On Sun, Mar 15, 2015, at 02:22 AM, Patrick J. Collins wrote:
> My next approach was to save my drawn waveform to an NSImage and use
> that as a background for my view...  If you have a better suggestion for
> how I could handle this, I'd love to hear it.

This is a good idea. It would be better yet if the waveform were
rendered in a view that returned YES from -canDrawConcurrently, but you
have to be careful about syncing access to your audio data between the
view's background thread and the thread that's generating your audio
data.

> And to answer your question, the selection would be selecting frames of
> audio, so that when it is played, the playhead starts there and ends at
> the end of the rectangle.

The problem with this approach is that it assumes that everything draws
into the same bitmap context.
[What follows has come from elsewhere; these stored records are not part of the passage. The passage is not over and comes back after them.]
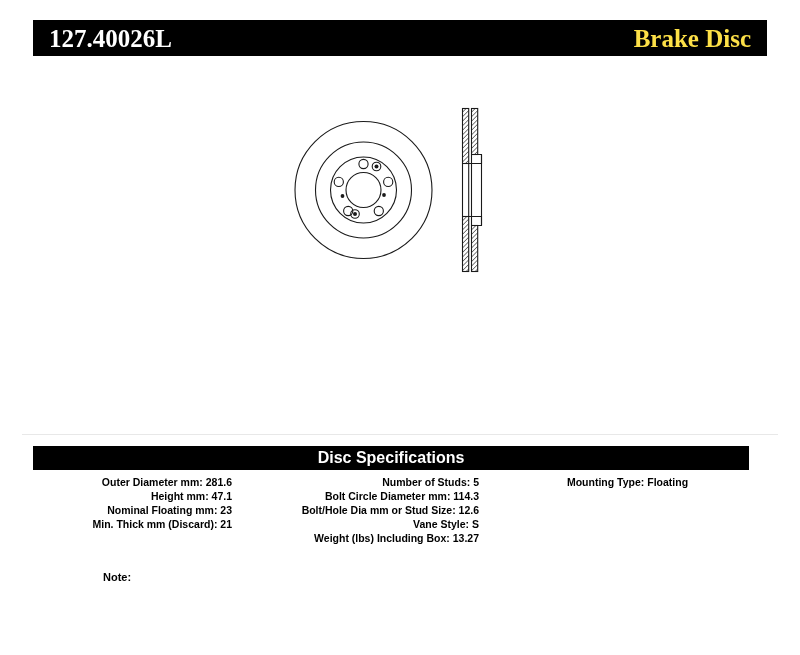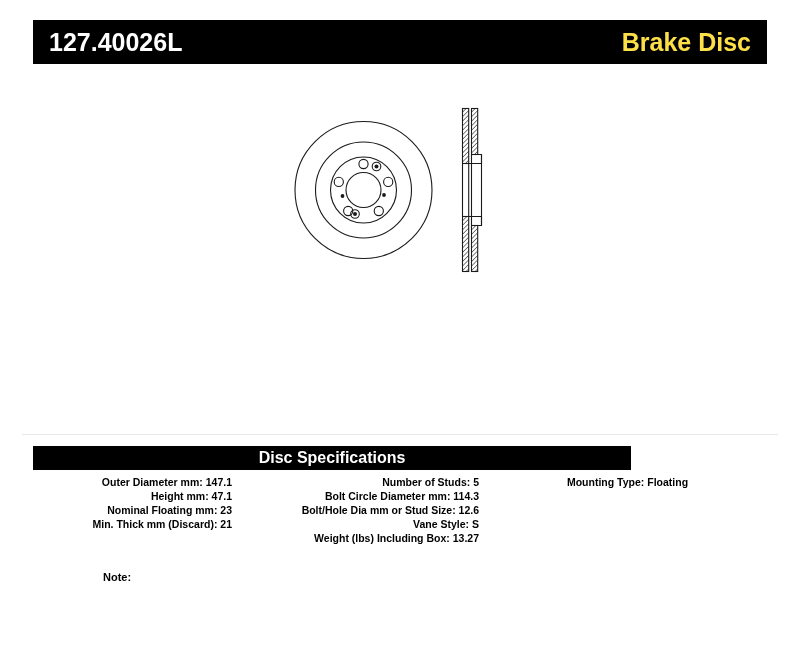"127.40026L" .header-bar { font-family: none -> Liberation Serif, serif; height: 44px -> 36px }
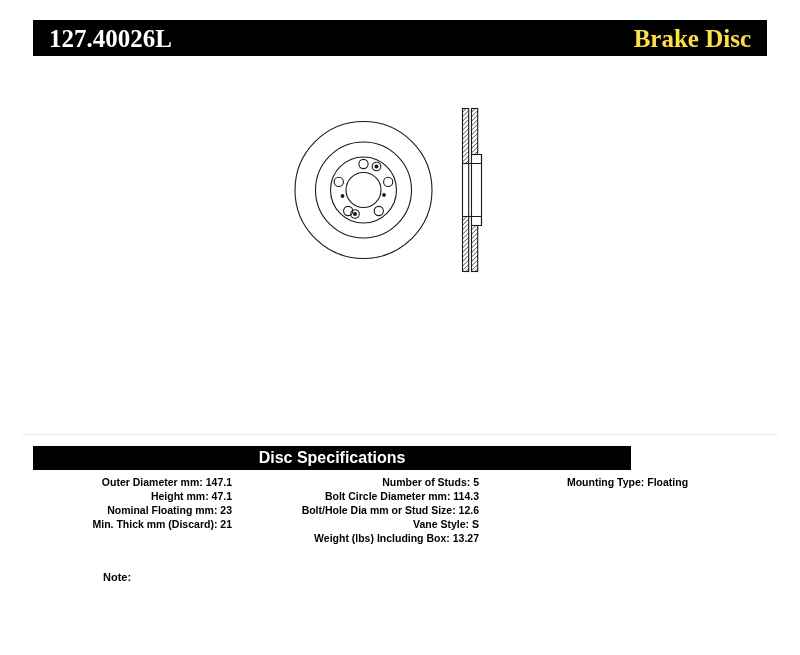"Disc Specifications" .spec-title-bar { width: 598px -> 716px }
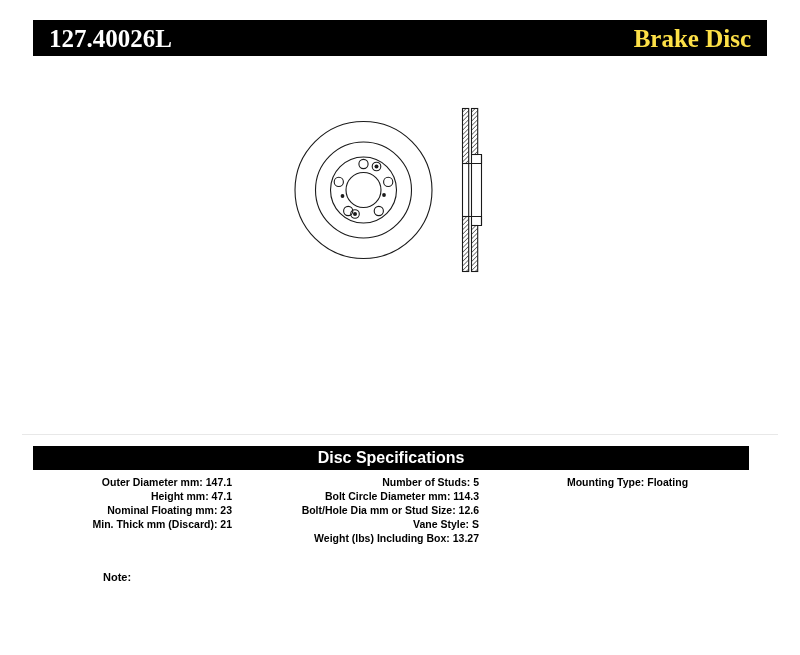"147.1" span.spec-value { text: 147.1 -> 281.6 }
To get an XOR effect to work correctly
over an arbitrary region of a window, you need to read back the
flattened contents of the view hierarchy, invert it, and write it back
out. In modern GUI environments (and especially with Core Animation
layer-backed views), not everything renders into the same graphics
context; they might render into separate bitmaps and let the window
manager composite them together.

As you drag a selection across your waveform, you could take a note of
the selection region and send -setNeedsDisplay to your view, and have
-drawRect take care of inverting the colors of the waveform image that
it draws in the dirty regions that intersect the selection region.